The following is a summary of the main clarifications presented in the proposed rule:

  • Protection continues for all TNWs; interstate waters (including wetlands); and the territorial seas.
  • The term “TNW” is clarified to include interstate waters without imposing a requirement that interstate waters be TNWs themselves or be connected to TNWs.
  • Tributaries that meet the regulatory definition of “tributary” are jurisdictional by rule—no additional analysis would be required. A tributary is defined based on presence of bed and bank and “ordinary high water mark.” This includes intermittent and ephemeral tributaries.
  • All waters (not just wetlands) that meet the regulatory definition of “adjacent” are jurisdictional by rule—no additional analysis is required. The term “adjacent” is defined as “bordering,” “contiguous,” or “neighboring” jurisdictional waters. Waters, including wetlands, separated from other waters of the United States by man-made dikes or barriers, natural river berms, beach dunes, and the like are “adjacent waters.”

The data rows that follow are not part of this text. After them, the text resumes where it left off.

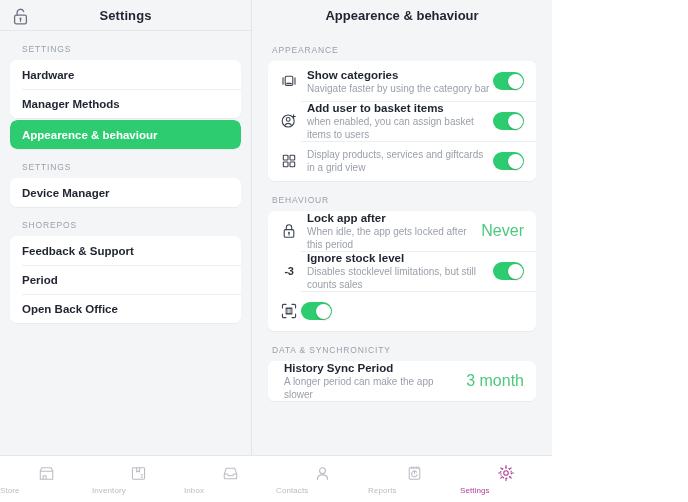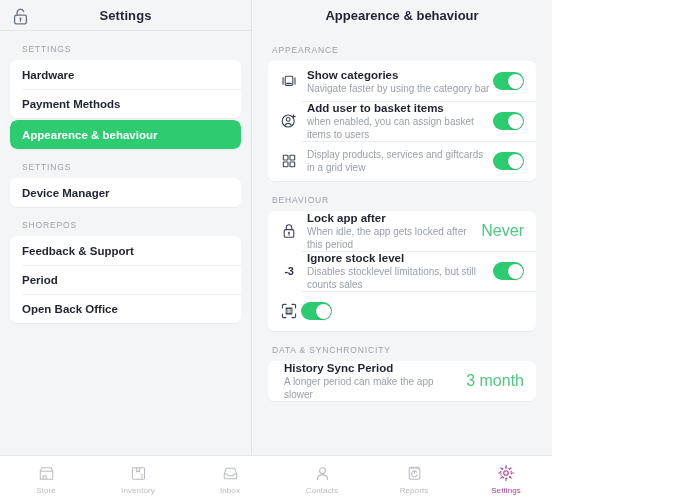--- a/index.html
+++ b/index.html
@@ -251,7 +251,7 @@
             <span>Hardware</span>
           </div>
           <div class="nav-row">
-            <span>Payment Methods</span>
+            <span>Manager Methods</span>
           </div>
         </div>
         <div class="card selected-wrap" style="margin-top:2px;">

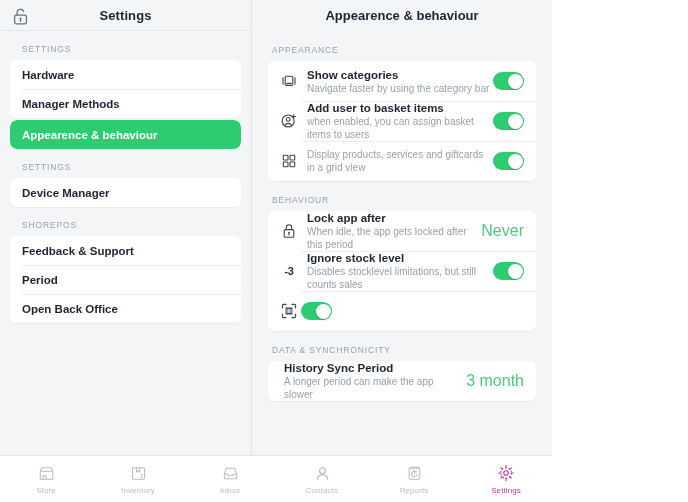--- a/index.html
+++ b/index.html
@@ -216,7 +216,6 @@
     flex: 1 1 0;
     display: flex;
     flex-direction: column;
-    align-items: center;
     justify-content: center;
     gap: 3px;
     color: #b9bcc3;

  • “Other waters” must be evaluated case by case and deemed jurisdictional if they have a significant nexus to a TNW. The rule says a “significant nexus” is present when a water, including wetlands, either alone or in combination with other similarly situated waters in the region, significantly affects the chemical, physical, or biological integrity of a TNW, interstate water, or the territorial seas. For an effect to be significant, it must be more than speculative or insubstantial. “Other waters” may be aggregated where they perform similar functions and are located close together in the same watershed.

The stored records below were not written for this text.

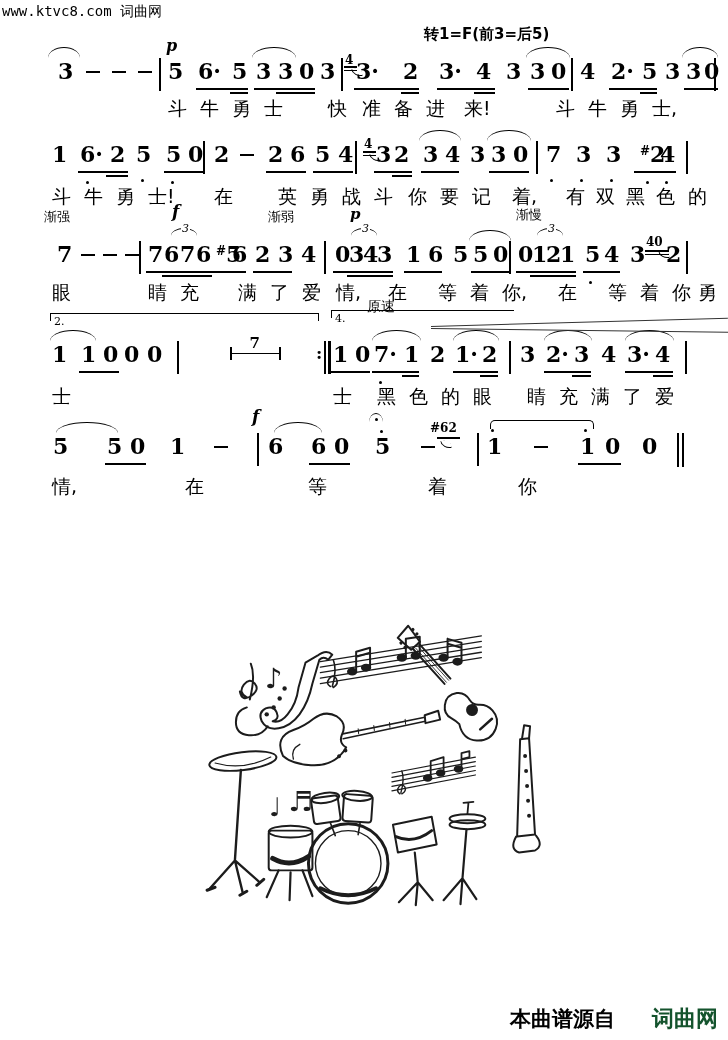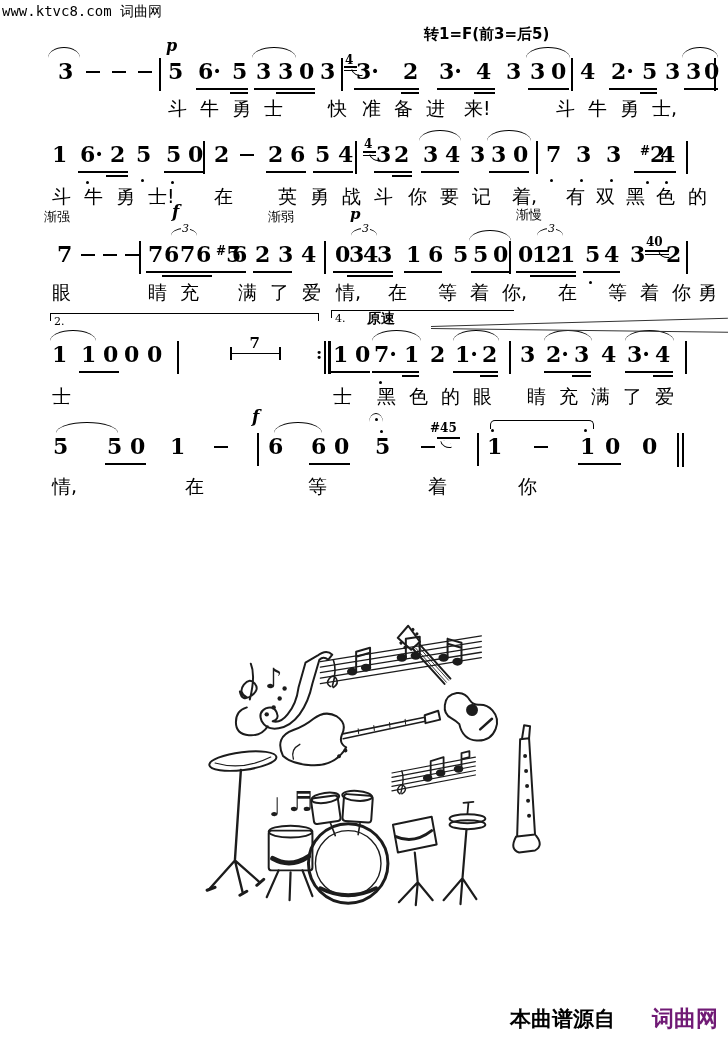--- a/index.html
+++ b/index.html
@@ -344,7 +344,7 @@
       <div class="hline" style="left: 331px; width: 183px; top: 310px;"></div>
       <div class="vline" style="left: 331px; top: 310px; width: 1.4px; height: 8px;"></div>
       <div class="txt" style="left: 335px; top: 313px; font-size: 11px;">4.</div>
-      <div class="txt cjk" style="left: 367px; top: 311px; font-size: 14px; font-weight: bold;">原速</div>
+      <div class="txt cjk" style="left: 367px; top: 299px; font-size: 14px;">原速</div>
       <div class="hair" style="left: 431px; top: 326px; width: 297px; transform: rotate(-1.6deg);"></div>
       <div class="hair" style="left: 431px; top: 327.5px; width: 297px; transform: rotate(0.7deg);"></div>
       <div class="ferm" style="left: 369px; top: 413px;"></div>

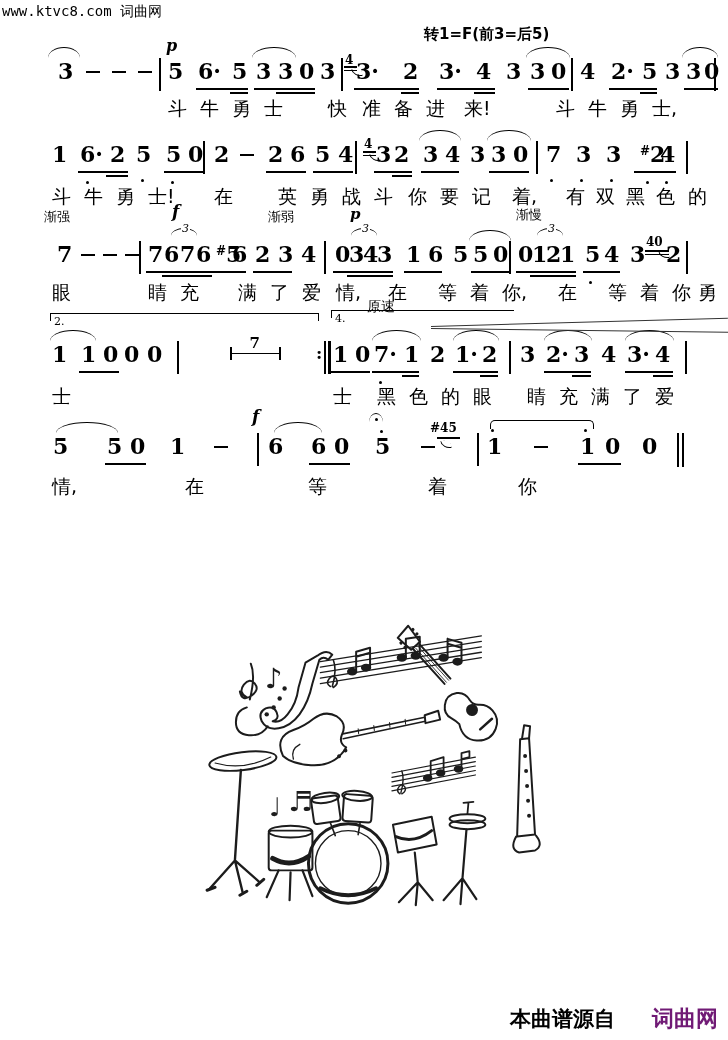--- a/index.html
+++ b/index.html
@@ -318,7 +318,7 @@
       <div class="dot" style="left: 491px; top: 429px;"></div>
       <div class="dot" style="left: 584px; top: 429px;"></div>
       <div class="txt dyn" style="left: 252px; top: 408px; font-size: 17px;">f</div>
-      <div class="txt b" style="left: 430px; top: 422px; font-size: 12px;">#45</div>
+      <div class="txt b" style="left: 430px; top: 422px; font-size: 12px;">#62</div>
       <div class="lyr" style="left: 52px; top: 477px;">情,</div>
       <div class="lyr" style="left: 185px; top: 477px;">在</div>
       <div class="lyr" style="left: 308px; top: 477px;">等</div>

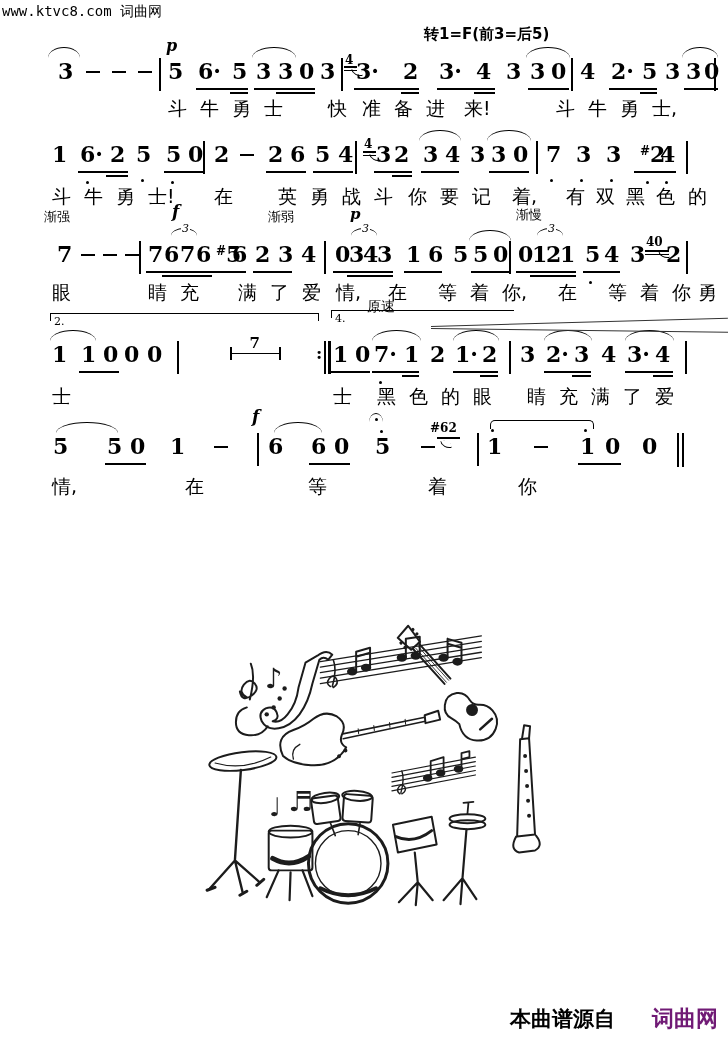--- a/index.html
+++ b/index.html
@@ -478,7 +478,7 @@
   </svg>
 
   <div class="foot-src">本曲谱源自</div>
-  <div class="foot-site" style="color: #701a75;">词曲网</div>
+  <div class="foot-site" style="color: #14532d;">词曲网</div>
 </div>
 
 </body></html>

  • Identifies features that are not jurisdictional, including, for example, erosional features, upland ditches, rills, and non‐wetland swales.
  • Continues the current exemptions.

No matter what impacts the proposed rule brings, Logan Simpson is equipped to help our clients through the process, including coordination with the Corps to achieve project compliance in a cost-efficient and timely manner. Our knowledge and experience allow us to ask the right questions and maneuver efficiently through the process. More information regarding the proposed rule, including the publication in the Federal Register, is available on the EPA website. The public comment period is set to close on Friday, November 14, 2014.